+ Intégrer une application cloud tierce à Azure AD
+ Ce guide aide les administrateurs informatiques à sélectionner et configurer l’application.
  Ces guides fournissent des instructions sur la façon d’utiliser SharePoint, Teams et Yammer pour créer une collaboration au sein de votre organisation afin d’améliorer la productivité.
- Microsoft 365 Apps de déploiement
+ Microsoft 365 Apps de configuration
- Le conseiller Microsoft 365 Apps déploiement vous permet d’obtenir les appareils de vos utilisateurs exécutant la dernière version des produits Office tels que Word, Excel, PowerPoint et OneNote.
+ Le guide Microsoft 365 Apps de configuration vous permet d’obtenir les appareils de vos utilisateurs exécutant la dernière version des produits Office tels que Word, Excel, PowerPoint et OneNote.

########################################

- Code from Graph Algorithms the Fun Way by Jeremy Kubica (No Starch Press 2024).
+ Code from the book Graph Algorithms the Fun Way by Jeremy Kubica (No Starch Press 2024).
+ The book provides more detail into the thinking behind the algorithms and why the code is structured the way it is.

########################################

* AIM OF THE EXERCISE
Respond with one number, the count of lines of the material that include "Graph".

* RESPONSE AREA
2